What is the number of lines below that contain the string "weight"? Give it and nothing else.

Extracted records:
# # # # #

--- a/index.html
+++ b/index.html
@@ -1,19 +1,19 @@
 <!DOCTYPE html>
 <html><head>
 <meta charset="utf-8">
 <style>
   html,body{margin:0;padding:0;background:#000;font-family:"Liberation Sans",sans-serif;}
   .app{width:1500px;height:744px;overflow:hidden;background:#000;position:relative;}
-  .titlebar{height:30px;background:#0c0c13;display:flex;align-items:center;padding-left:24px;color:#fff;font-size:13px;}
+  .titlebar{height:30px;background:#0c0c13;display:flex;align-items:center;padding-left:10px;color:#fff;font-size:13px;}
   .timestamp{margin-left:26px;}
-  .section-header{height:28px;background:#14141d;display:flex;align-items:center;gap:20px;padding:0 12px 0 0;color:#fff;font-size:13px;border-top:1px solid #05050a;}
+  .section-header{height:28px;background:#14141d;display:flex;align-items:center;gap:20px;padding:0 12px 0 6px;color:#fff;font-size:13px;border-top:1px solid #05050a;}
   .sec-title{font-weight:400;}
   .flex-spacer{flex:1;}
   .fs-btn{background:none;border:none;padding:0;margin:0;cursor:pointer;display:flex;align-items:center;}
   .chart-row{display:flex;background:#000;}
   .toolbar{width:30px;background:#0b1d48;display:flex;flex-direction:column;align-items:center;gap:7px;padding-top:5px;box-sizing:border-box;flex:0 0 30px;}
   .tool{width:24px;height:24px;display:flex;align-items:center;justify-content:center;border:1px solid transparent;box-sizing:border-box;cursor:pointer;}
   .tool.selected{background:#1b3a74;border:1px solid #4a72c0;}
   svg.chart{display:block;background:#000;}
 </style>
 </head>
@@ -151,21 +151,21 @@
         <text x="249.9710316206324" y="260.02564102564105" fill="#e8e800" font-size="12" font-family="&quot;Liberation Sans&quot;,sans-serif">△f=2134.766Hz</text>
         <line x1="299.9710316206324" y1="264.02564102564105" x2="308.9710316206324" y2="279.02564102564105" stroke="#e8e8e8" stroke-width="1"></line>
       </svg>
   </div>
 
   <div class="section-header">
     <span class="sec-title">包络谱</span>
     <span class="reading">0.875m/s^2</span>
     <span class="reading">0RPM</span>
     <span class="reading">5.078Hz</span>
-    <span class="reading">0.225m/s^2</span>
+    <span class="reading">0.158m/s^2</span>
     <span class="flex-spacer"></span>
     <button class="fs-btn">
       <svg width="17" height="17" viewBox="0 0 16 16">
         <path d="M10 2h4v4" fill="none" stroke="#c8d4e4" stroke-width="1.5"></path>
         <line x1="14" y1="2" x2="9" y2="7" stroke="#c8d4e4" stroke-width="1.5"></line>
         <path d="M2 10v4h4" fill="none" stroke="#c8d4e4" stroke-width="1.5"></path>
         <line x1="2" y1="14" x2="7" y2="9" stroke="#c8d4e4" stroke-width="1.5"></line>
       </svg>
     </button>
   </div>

# # # # #

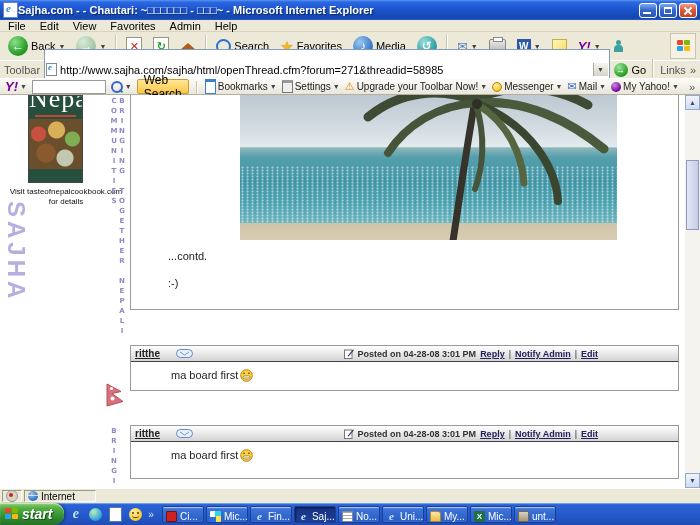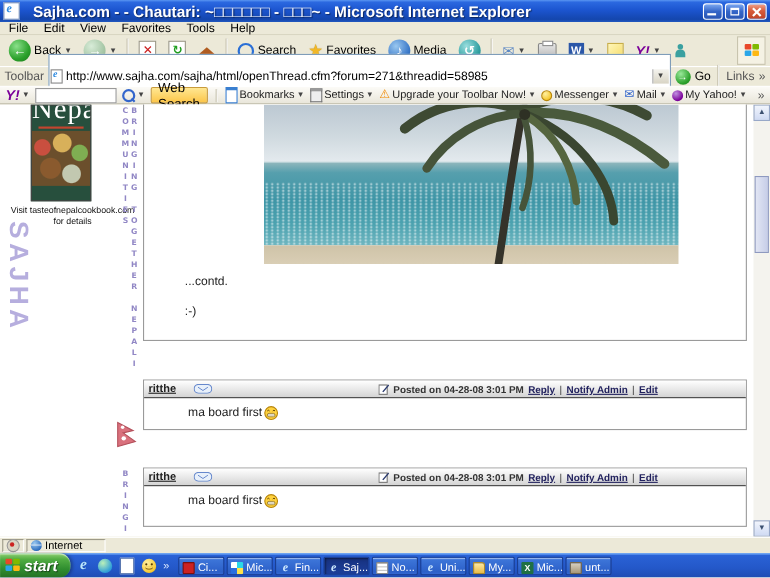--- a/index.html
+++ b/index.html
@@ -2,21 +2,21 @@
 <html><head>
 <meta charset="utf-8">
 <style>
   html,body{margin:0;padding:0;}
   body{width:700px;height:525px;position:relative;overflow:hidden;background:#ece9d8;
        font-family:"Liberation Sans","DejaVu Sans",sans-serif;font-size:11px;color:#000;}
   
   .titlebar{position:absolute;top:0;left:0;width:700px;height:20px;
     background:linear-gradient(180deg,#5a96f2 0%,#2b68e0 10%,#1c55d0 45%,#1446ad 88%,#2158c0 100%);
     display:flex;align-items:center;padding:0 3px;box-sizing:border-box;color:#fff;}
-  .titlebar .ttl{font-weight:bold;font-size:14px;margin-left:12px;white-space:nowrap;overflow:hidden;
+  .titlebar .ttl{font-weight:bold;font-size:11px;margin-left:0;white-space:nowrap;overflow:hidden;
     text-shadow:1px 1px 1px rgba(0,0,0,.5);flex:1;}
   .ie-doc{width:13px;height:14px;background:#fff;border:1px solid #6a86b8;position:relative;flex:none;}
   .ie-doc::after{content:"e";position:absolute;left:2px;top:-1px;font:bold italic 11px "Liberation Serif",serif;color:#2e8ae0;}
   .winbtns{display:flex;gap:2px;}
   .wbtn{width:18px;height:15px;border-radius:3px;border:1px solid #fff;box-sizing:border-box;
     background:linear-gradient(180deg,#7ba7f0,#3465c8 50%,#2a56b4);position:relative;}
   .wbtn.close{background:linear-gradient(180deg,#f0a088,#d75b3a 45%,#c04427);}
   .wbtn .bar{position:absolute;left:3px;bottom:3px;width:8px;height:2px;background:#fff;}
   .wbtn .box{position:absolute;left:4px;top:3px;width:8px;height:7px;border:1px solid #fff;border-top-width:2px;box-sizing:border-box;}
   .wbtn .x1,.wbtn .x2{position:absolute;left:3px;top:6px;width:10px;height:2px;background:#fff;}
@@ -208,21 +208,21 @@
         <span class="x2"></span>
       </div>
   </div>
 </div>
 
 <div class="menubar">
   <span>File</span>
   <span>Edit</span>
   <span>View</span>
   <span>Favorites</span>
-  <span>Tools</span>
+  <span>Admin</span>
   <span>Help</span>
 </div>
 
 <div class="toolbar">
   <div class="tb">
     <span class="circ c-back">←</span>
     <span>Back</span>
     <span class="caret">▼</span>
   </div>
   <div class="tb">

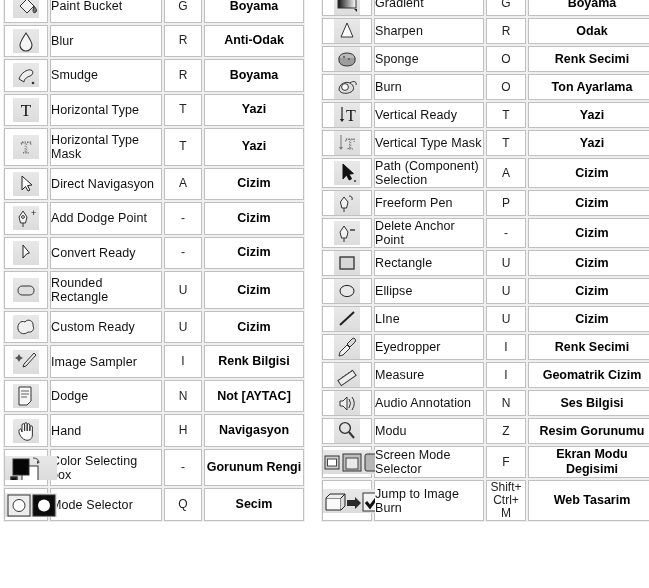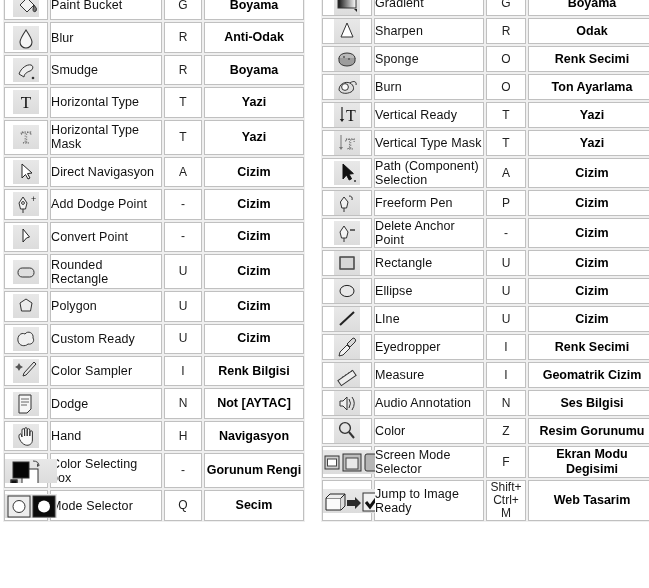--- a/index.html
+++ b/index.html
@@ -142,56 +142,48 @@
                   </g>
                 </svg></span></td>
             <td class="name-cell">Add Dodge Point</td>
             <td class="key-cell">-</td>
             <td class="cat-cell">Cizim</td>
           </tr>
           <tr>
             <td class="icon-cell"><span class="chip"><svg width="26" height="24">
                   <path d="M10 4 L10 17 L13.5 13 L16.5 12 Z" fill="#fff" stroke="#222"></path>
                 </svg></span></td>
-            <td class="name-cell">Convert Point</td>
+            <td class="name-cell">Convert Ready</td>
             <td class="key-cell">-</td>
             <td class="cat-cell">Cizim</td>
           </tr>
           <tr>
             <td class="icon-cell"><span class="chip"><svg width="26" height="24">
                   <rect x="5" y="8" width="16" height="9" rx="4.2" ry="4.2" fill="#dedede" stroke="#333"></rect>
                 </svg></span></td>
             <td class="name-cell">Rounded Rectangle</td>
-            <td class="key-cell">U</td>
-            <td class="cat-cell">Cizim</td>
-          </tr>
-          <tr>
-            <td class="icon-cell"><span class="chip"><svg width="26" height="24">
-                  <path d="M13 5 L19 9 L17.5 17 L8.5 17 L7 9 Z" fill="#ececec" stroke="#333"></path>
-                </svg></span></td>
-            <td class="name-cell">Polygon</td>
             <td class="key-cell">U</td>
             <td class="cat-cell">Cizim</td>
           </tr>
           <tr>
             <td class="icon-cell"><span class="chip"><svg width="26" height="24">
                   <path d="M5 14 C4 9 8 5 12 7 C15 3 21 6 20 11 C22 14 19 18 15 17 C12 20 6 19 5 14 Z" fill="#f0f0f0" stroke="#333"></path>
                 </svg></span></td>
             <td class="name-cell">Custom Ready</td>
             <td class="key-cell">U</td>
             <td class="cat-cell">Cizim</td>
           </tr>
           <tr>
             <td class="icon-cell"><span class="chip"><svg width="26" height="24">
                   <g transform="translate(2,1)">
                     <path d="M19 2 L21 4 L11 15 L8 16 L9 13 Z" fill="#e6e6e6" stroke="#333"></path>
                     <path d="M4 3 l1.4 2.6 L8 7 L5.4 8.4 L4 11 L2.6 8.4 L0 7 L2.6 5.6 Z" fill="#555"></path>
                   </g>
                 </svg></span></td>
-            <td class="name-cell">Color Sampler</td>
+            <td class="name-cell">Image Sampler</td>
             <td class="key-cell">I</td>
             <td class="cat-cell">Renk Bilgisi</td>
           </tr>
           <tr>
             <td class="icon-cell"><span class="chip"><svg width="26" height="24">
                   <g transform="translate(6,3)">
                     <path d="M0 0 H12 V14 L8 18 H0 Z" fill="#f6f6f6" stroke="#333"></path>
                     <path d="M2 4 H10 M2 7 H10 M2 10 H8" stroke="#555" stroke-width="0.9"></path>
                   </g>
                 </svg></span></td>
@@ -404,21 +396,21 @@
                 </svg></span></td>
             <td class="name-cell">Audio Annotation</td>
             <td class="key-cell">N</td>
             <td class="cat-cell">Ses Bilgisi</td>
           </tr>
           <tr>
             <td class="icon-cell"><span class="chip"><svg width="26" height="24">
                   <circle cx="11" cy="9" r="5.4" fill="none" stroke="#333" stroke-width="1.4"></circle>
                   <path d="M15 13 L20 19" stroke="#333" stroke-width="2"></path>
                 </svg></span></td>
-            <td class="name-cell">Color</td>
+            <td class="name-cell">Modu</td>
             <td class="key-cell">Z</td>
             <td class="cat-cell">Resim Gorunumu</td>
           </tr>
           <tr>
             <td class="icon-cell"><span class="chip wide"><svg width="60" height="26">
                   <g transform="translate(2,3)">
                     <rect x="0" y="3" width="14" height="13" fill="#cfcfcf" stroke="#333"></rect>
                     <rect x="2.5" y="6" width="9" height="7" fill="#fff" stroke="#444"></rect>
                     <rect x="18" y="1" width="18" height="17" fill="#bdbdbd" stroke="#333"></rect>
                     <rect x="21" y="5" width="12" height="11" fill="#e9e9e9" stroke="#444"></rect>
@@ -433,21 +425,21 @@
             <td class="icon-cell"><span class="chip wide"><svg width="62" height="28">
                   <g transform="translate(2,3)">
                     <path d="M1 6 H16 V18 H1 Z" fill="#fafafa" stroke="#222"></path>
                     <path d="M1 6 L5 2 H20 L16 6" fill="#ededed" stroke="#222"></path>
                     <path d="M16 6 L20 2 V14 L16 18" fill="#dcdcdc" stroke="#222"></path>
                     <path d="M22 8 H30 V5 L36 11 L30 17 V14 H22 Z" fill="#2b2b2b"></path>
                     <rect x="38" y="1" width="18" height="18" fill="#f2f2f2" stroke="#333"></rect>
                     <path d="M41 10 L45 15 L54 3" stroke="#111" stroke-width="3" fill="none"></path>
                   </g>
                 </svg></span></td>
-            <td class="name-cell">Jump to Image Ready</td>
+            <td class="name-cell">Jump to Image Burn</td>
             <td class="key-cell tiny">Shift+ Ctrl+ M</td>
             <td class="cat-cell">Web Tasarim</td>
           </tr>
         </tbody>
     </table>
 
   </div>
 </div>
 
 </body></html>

# # # # #

Result of the exercise:
3